DATA RECORDS START

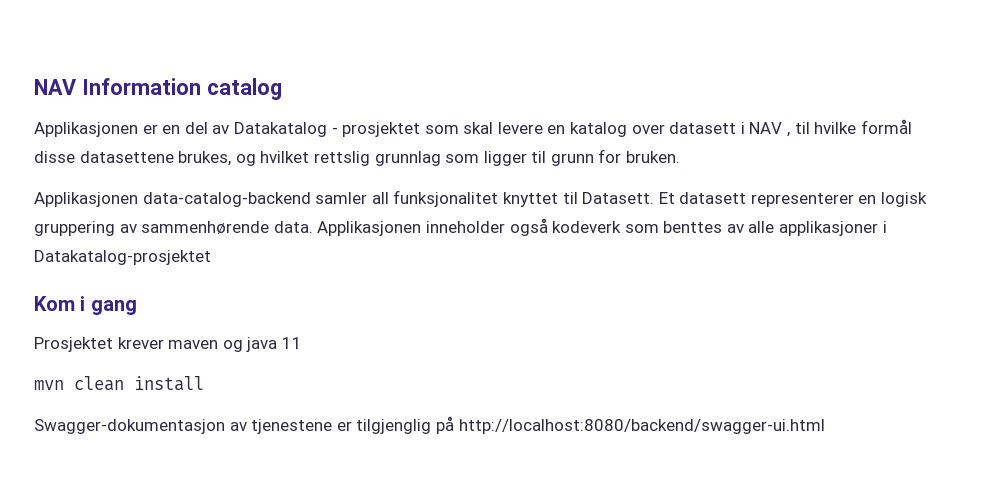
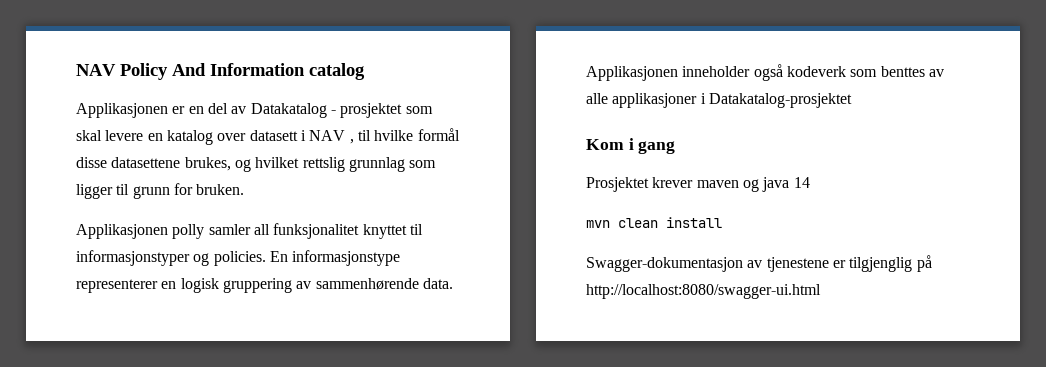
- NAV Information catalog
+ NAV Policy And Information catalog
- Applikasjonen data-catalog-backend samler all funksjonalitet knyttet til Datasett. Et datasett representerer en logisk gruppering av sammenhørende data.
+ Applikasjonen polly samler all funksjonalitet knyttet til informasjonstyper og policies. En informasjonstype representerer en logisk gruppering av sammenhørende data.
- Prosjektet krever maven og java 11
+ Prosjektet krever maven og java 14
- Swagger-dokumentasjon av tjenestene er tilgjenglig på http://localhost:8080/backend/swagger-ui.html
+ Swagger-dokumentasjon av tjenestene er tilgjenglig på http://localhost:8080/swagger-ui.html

DATA RECORDS END
DATA RECORDS START

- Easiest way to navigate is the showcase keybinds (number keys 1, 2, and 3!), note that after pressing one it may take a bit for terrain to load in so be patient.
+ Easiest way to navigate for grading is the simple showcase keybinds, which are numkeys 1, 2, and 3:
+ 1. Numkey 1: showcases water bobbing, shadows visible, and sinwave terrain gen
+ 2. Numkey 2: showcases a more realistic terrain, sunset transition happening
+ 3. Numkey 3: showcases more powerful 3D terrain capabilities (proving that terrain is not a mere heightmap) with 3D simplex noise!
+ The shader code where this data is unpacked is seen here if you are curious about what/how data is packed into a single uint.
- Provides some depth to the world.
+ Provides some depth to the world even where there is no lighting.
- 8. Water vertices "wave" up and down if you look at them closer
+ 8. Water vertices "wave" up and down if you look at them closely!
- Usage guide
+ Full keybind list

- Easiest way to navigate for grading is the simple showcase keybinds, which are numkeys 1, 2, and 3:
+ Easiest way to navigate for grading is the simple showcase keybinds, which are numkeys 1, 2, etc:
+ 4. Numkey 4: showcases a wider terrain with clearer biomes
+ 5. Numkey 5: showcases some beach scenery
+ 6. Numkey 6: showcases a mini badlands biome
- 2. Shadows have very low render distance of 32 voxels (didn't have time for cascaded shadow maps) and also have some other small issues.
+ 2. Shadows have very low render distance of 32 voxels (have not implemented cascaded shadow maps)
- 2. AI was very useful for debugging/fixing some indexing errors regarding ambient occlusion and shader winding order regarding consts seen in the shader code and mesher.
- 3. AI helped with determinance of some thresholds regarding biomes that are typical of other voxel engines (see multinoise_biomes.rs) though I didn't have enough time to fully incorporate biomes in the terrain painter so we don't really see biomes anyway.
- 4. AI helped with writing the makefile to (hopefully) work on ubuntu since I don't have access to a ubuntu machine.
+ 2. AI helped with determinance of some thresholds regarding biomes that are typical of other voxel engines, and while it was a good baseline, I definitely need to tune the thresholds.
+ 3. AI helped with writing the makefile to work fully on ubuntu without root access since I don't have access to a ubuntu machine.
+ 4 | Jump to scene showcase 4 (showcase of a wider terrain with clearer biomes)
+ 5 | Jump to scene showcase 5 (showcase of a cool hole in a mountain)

DATA RECORDS END

** EXERCISE REQUIREMENTS **
Which lines of the records above contain the word "representerer"? Copy each of them.

** FINISHED EXERCISE **
- Applikasjonen data-catalog-backend samler all funksjonalitet knyttet til Datasett. Et datasett representerer en logisk gruppering av sammenhørende data.
+ Applikasjonen polly samler all funksjonalitet knyttet til informasjonstyper og policies. En informasjonstype representerer en logisk gruppering av sammenhørende data.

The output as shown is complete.